Üben für den Ernstfall

Junior Wahl am Humboldt-Gymnasium


„Politische Bildung ist heute wichtiger denn je. Demokratiefeindliche Tendenzen, politische Gleichgültigkeit, das Misstrauen gegenüber politischen Akteuren und die fehlende Bereitschaft, gesellschaftliche Verantwortung zu übernehmen, stellen Gefahren für die Demokratie dar. In einer Zeit, in der die über 70-jährigen die größte Gruppe der Wahlberechtigten zu Bundestagswahlen stellen und die Parteien Schwierigkeiten bei der Mobilisierung von Nachwuchs haben, ist es besonders wichtig, Jugendliche für politische Themen zu begeistern, ihnen Gehör zu verschaffen und sie in ihren Belangen ernstzunehmen. Die Juniorwahl möchte daher einen wichtigen Beitrag für die Einbindung junger Menschen in politische Prozesse leisten und damit langfristig eine Stärkung der Demokratie bewirken.“ (www.juniorwahl.de)

Das Projekt Juniorwahl entstand 1999 in Berlin, wo zum ersten Mal drei Schulen teilnahmen. Mittlerweile wird die Juniorwahl im Zusammenhang mit Landtags-, Bundestags- und Europawahlen bundesweit durchgeführt und insgesamt haben bereits 2,8 Millionen Schülerinnen und Schüler an dem Projekt teilgenommen. An der Juniorwahl zur Landtagswahl 2018 nahmen 637 Schulen mit mehr als 115.000 Schülerinnen und Schülern teil. Auch das Humboldtgymnasium beteiligte sich mit fünf zehnten Klassen an der Juniorwahl.
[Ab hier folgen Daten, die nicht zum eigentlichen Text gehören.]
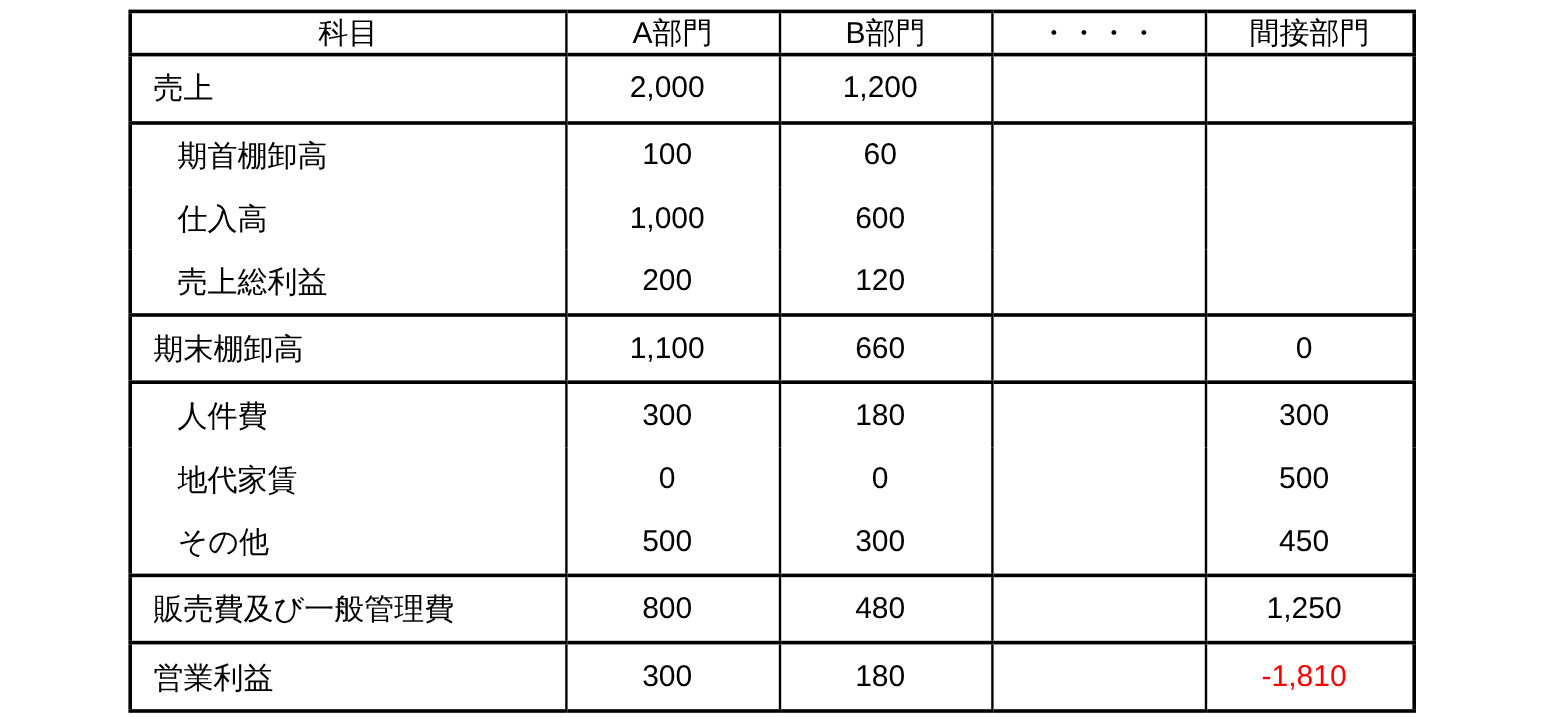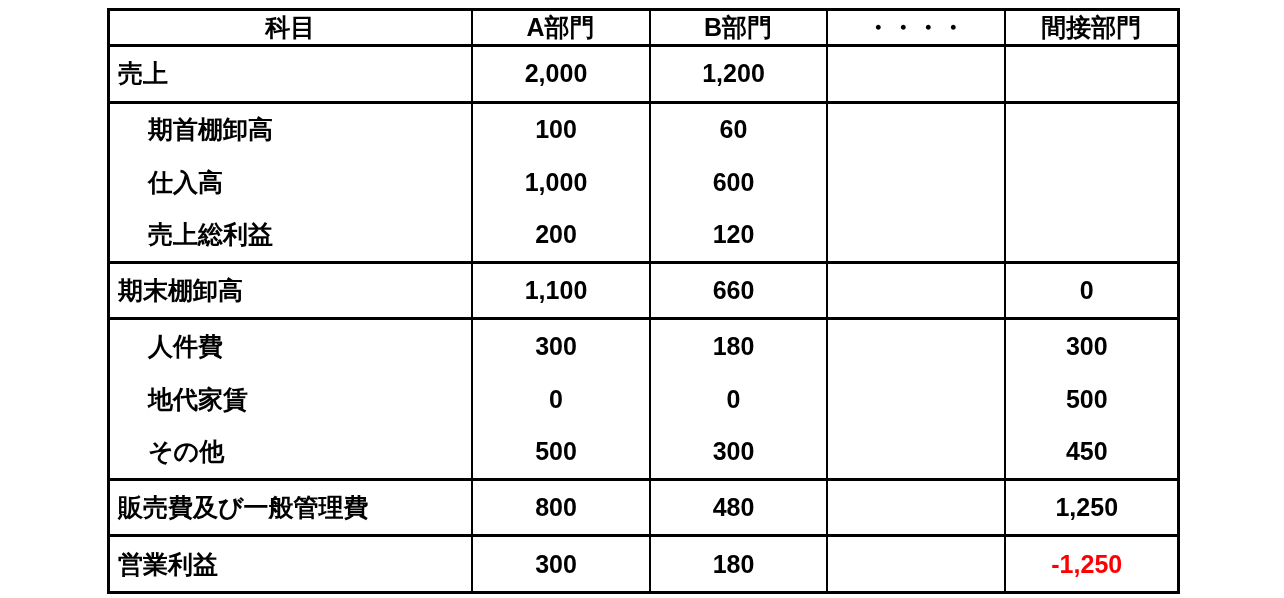--- a/index.html
+++ b/index.html
@@ -25,27 +25,27 @@
   col.c1 { width: 178px; }
   col.c2 { width: 177px; }
   col.c3 { width: 178px; }
   col.c4 { width: 174px; }
   th, td {
     border-left: 2px solid #000;
     border-right: 2px solid #000;
     border-top: 3px solid #000;
     border-bottom: 3px solid #000;
     padding: 0;
-    font-weight: bold;
+    font-weight: normal;
     white-space: nowrap;
     overflow: hidden;
     vertical-align: middle;
   }
   thead th { text-align: center; }
-  td.label { text-align: left; padding-left: 8px; }
+  td.label { text-align: left; padding-left: 18px; }
   td.label.ind { padding-left: 38px; }
   td.num { text-align: center; padding-right: 9px; }
   
   tr.hb td { border-bottom-style: hidden; }
   .neg { color: var(--neg-color, #ff0000); }
 </style>
 </head>
 <body style="background: rgb(255, 255, 255);">
 
 <div class="sheet">
@@ -128,17 +128,17 @@
         <td class="num">800</td>
         <td class="num">480</td>
         <td class="num"></td>
         <td class="num">1,250</td>
       </tr>
       <tr>
         <td class="label">営業利益</td>
         <td class="num">300</td>
         <td class="num">180</td>
         <td class="num"></td>
-        <td class="num neg">-1,250</td>
+        <td class="num neg">-1,810</td>
       </tr>
     </tbody>
   </table>
 </div>
 
 </body></html>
Das Konzept besteht aus zwei Säulen: Zunächst wird die Wahl im Unterricht vorbereitet. Dabei setzen die Schülerinnen und Schüler sich intensiv mit den Partizipationsmöglichkeiten in der Demokratie auseinander und erkennen, dass die politische Beteiligung fundamentale Voraussetzung für eine funktionierende Demokratie ist. Anhand aktueller politischer und gesellschaftlicher Entwicklungen üben die Schülerinnen und Schüler im vorbereitenden Unterricht, sich eine Meinung zu bilden. Seinen Höhepunkt findet das Projekt in der möglichst realitätsnahen Simulation des Wahlaktes.

Schon in der unterrichtlichen Vorbereitung, vor allem aber am 9.10.2018, dem Wahltag am HGV, konnte man merken, wie ernst die Schülerinnen und Schüler die Juniorwahl nahmen. Im Unterricht wurde immer wieder deutlich, dass sich die 10.-Klässler mit tagesaktuellen politischen Entwicklungen beschäftigten und sich Gedanken, über ihre bevorstehende Wahl machten. Sorgfältig wurden die eine Woche vor der Wahl zugestellten Wahlbenachrichtigungen aufbewahrt und tatsächlich hatte nur ein verschwindend geringer Teil der Schülerinnen und Schüler diese am Wahltag nicht dabei. Bang fragten diese Schülerinnen und Schüler nach, ob sie dennoch wählen dürften und man konnte ihre Erleichterung förmlich spüren, dass eine vergessene Wahlbenachrichtigung nicht zu ihrem Ausschluss von der Wahl führte. Auch die Wahlbeteiligung von 94,7% am HGV zeigt den Erfolg des Projektes. Denn: Jugendliche sind nicht politisch uninteressiert, nur finden sie ihre Interessen nicht zwangsläufig in den Programmen der etablierten Parteien widergespiegelt. Nichtsdestotrotz erhalten diese zusammengerechnet 77,4% der Stimmen am HGV.

 

Auch nach der Wahl blieb das Interesse der Schülerinnen und Schüler groß, denn sie warteten fieberhaft auf die Ergebnisse sowohl der Landtagswahl als auch der Juniorwahl und die Analyse im Unterricht in der Woche nach der Wahl zeigte erneut die ernsthafte Bereitschaft junger Menschen, sich mit aktuellen politischen Entwicklungen auseinanderzusetzen.

Das Wahlergebnis am HGV entspricht in weiten Teilen in etwa dem der Juniorwahl in Bayern. Nur das Landtagswahlergebnis weicht doch in manchen Bereichen deutlich vom Votum der Schülerinnen und Schüler ab. Man darf also gespannt sein, wie die Ergebnisse der nächsten Landtagswahlen ausfallen, wenn die heute 15- und 16-Jährigen zum ersten Mal an die echte Wahlurne schreiten. Vielleicht wäre es auch einmal an der Zeit, dass sich die Politik mit den Jugendlichen und damit den zukünftigen Wählern auseinandersetzt.